┌──

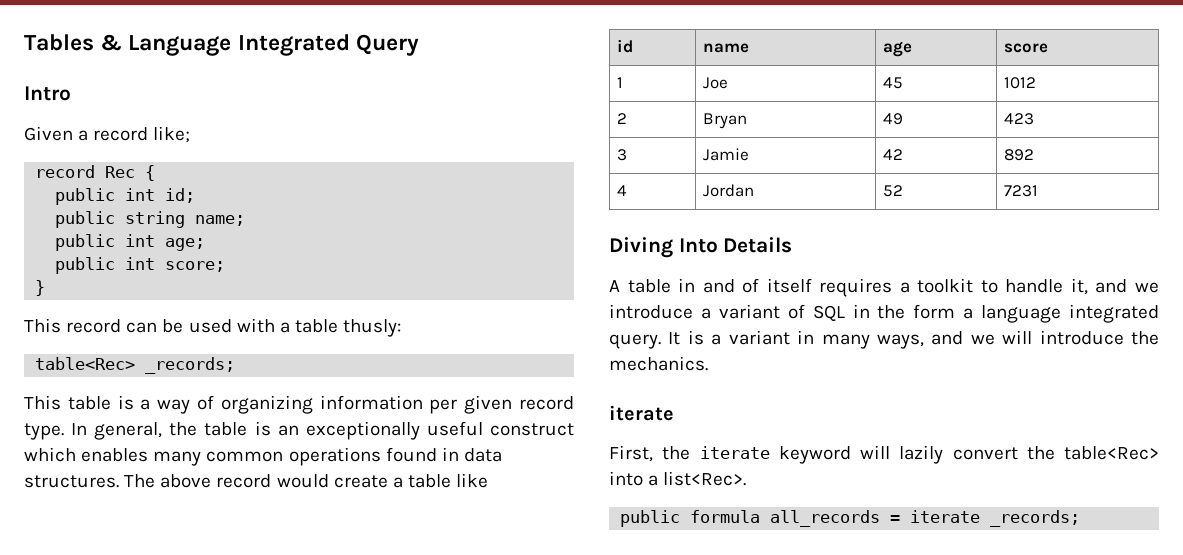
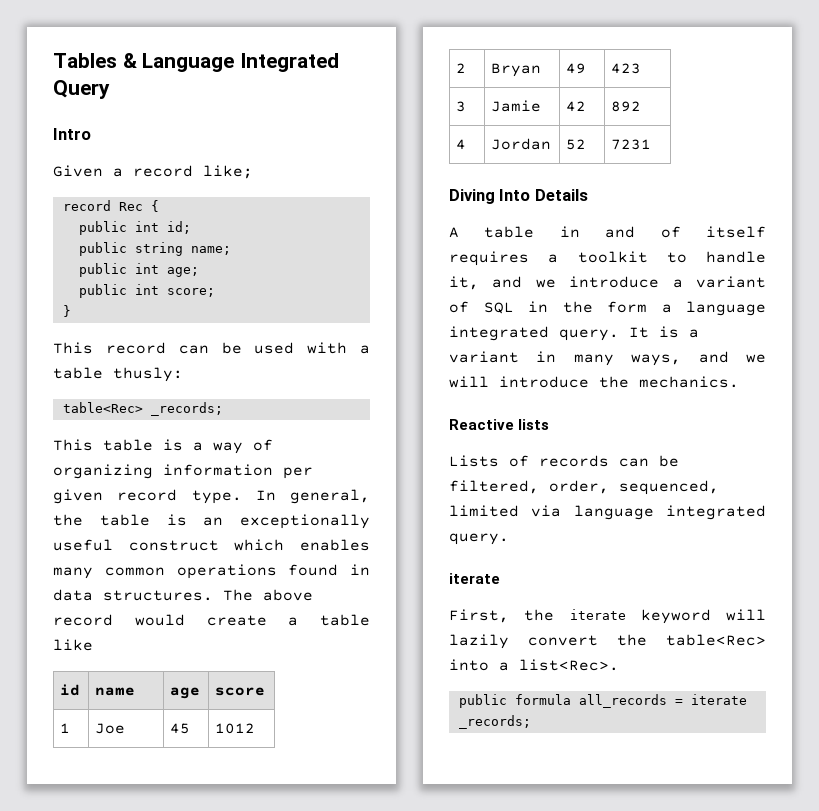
(708, 363) none -> [449,419,550,430] [449,455,679,467] [449,480,719,495] [449,505,766,520] [449,533,509,545] // Reactive lists // Lists of records can be filtered, order, sequenced, limited via language integrated query.

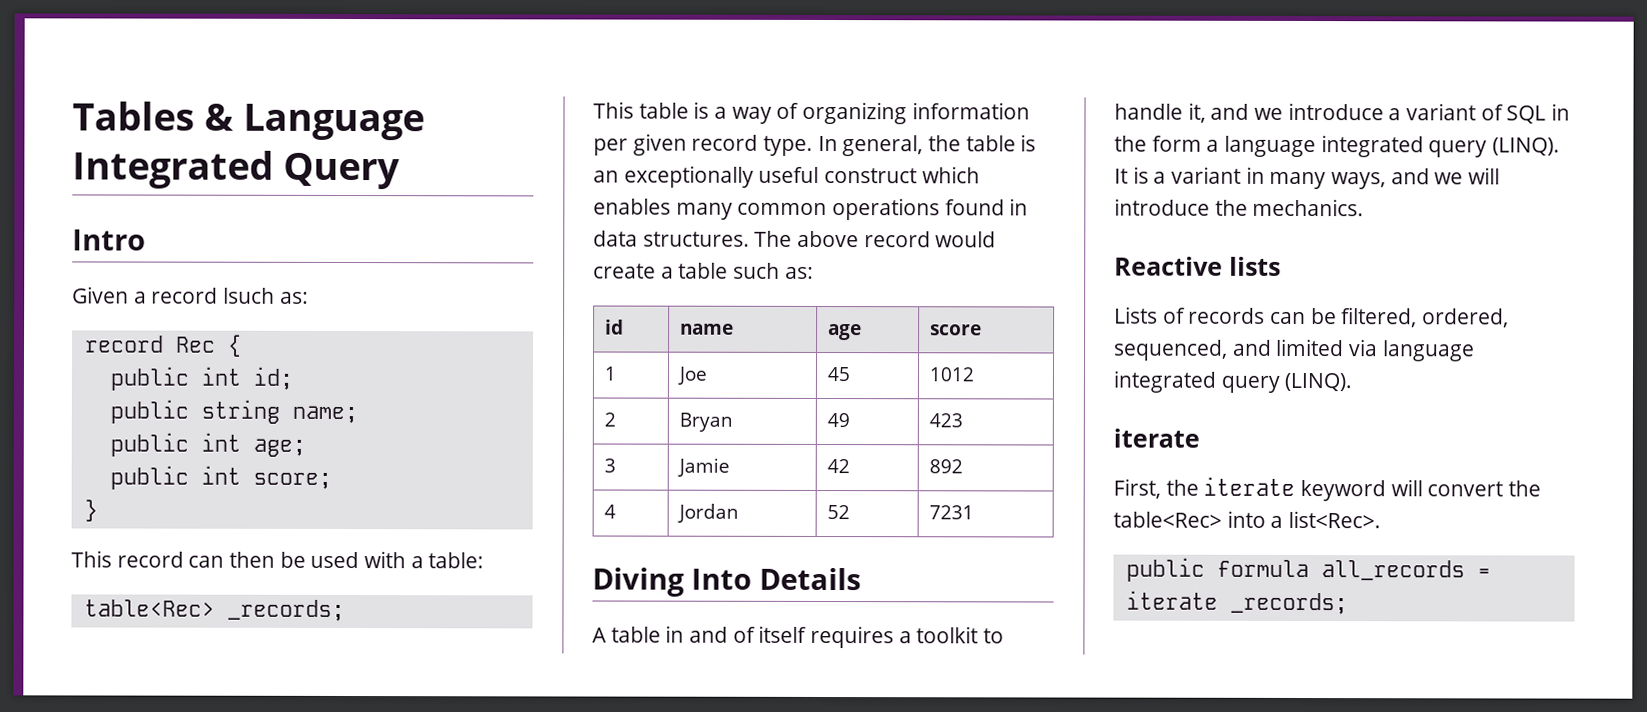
[203,165,253,179] like; -> [223,287,309,304] lsuch as:
(209, 349) none -> [229,551,276,568] then
[53,367,183,382] table thusly: -> [428,552,485,569] table:
[53,639,93,651] like -> [733,262,814,279] such as:
[559,329,619,341] query. -> [1428,137,1561,158] query (LINQ).
[549,480,719,495] order, sequenced, -> [1422,308,1510,328] [1113,339,1272,361] ordered, sequenced, and
[449,533,509,545] query. -> [1220,372,1353,393] query (LINQ).
[449,634,509,649] lazily -> (1423, 488) none

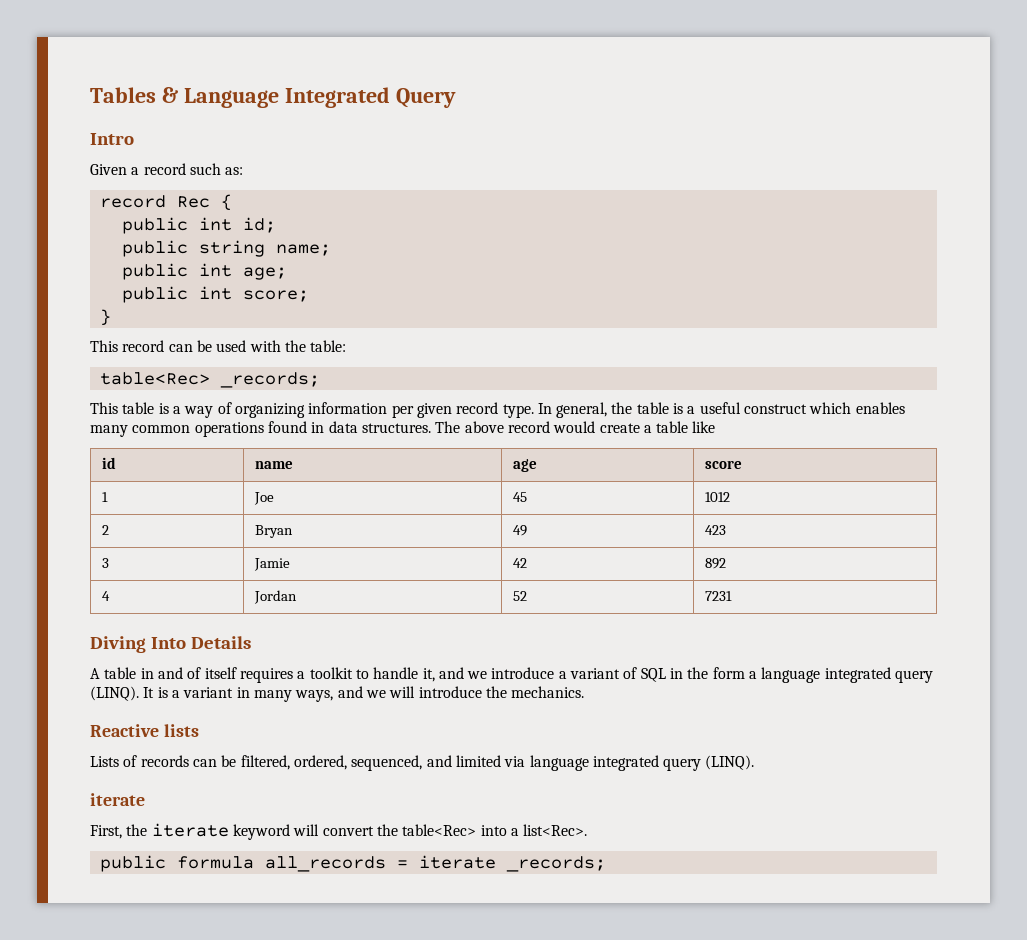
[223,287,276,304] lsuch -> [189,163,221,175] such
[229,551,276,568] then -> (193, 348) none
[410,556,424,569] a -> [284,340,306,352] the
[593,165,754,188] an exceptionally -> [687,406,696,414] a
[733,262,814,279] such as: -> [692,421,716,433] like

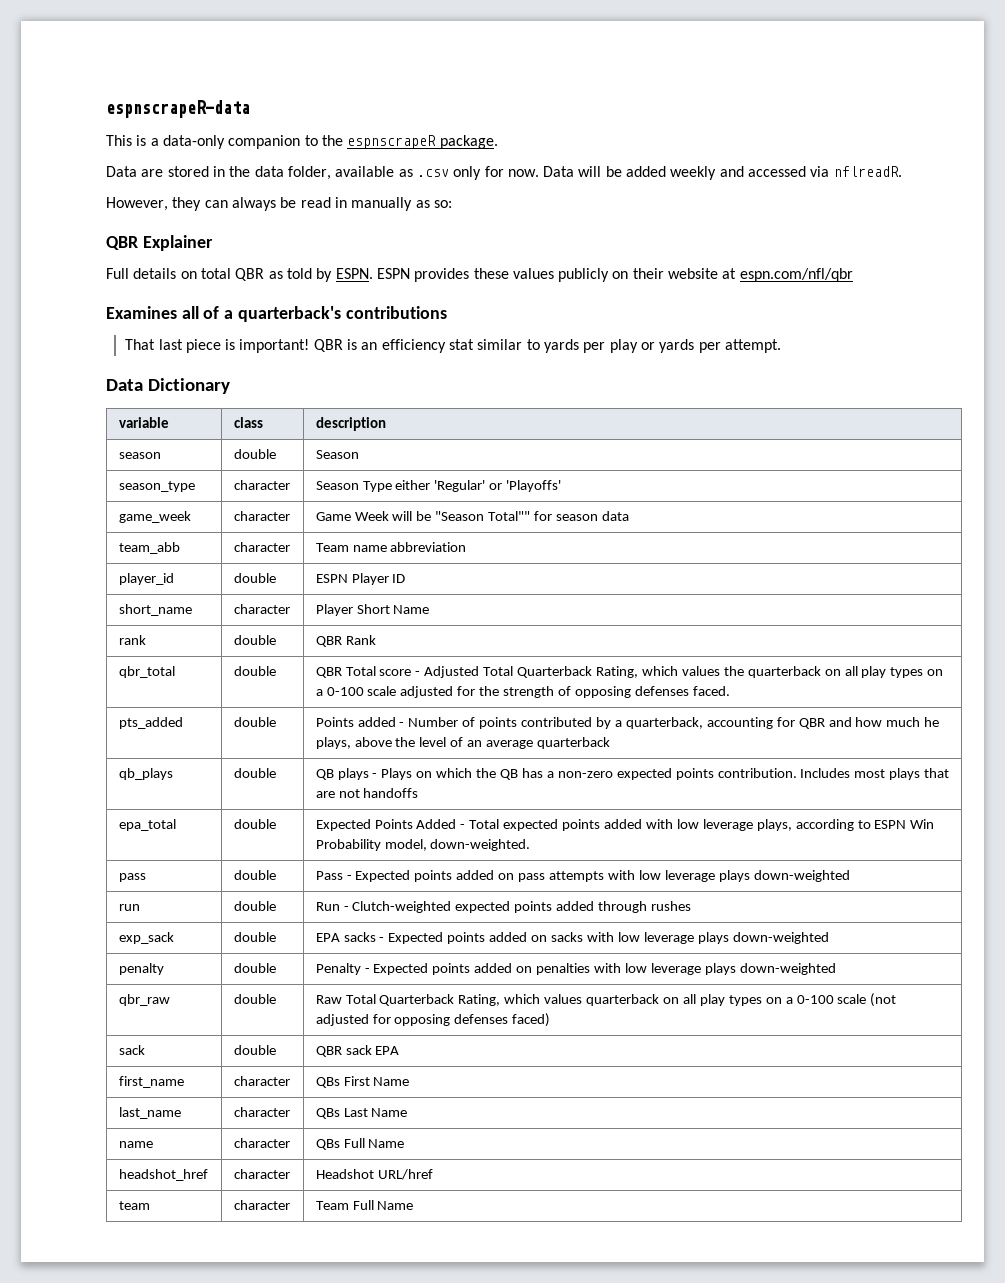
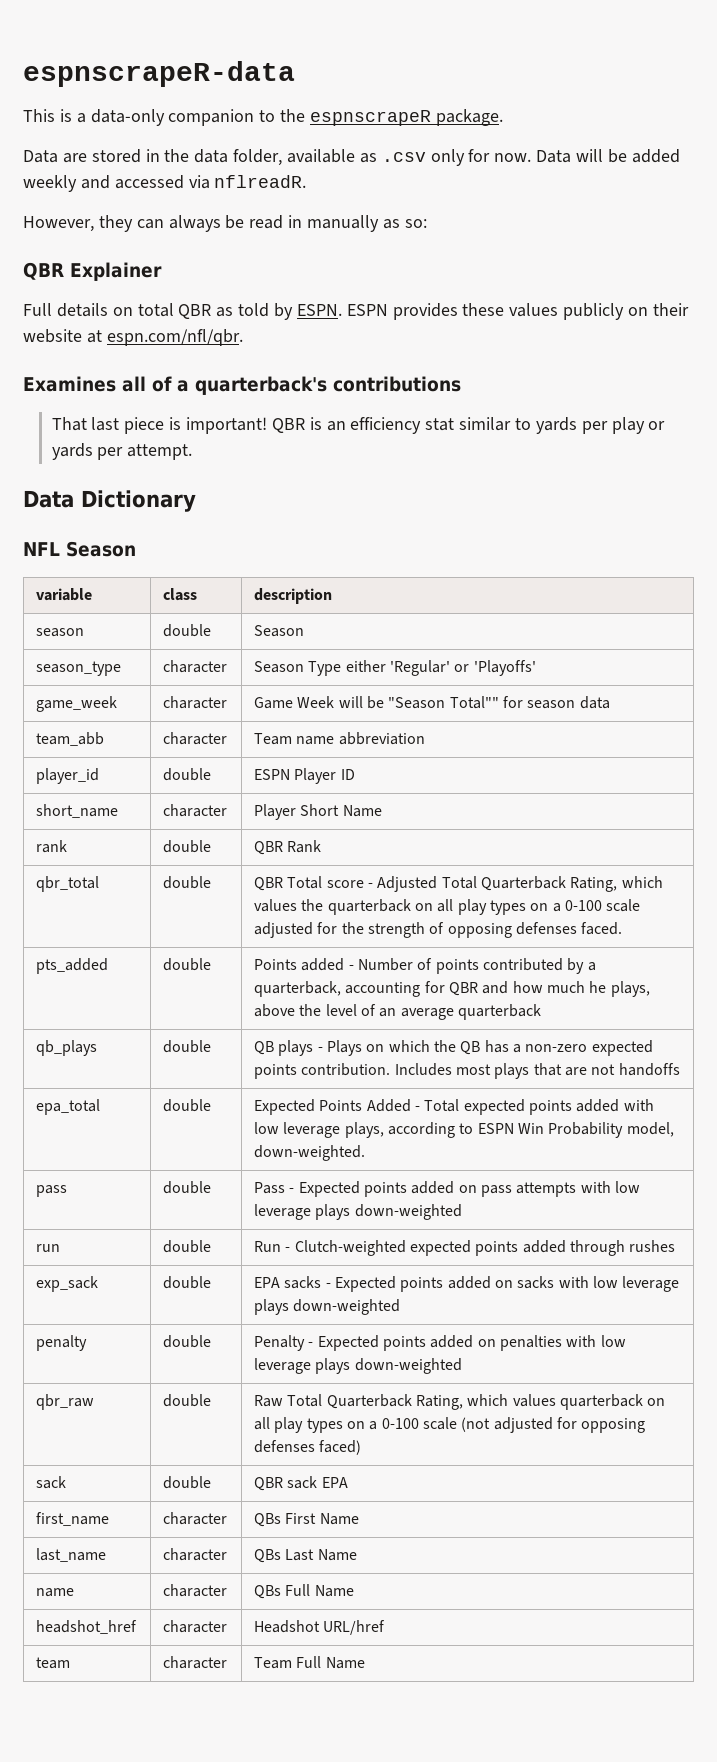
[739,268,853,282] espn.com/nfl/qbr -> [106,329,243,346] espn.com/nfl/qbr.
(230, 386) none -> [23,541,136,557] // NFL Season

└──

## Problem requirements
Transcribe, exactly and without additions, the lines of the records above, beginning with the line that contains "(209, 349) none -> [229,551,276,568] then" and ending with the line that contains "[449,533,509,545] query. ->", both included.

## Exercise result
(209, 349) none -> [229,551,276,568] then
[53,367,183,382] table thusly: -> [428,552,485,569] table:
[53,639,93,651] like -> [733,262,814,279] such as:
[559,329,619,341] query. -> [1428,137,1561,158] query (LINQ).
[549,480,719,495] order, sequenced, -> [1422,308,1510,328] [1113,339,1272,361] ordered, sequenced, and
[449,533,509,545] query. -> [1220,372,1353,393] query (LINQ).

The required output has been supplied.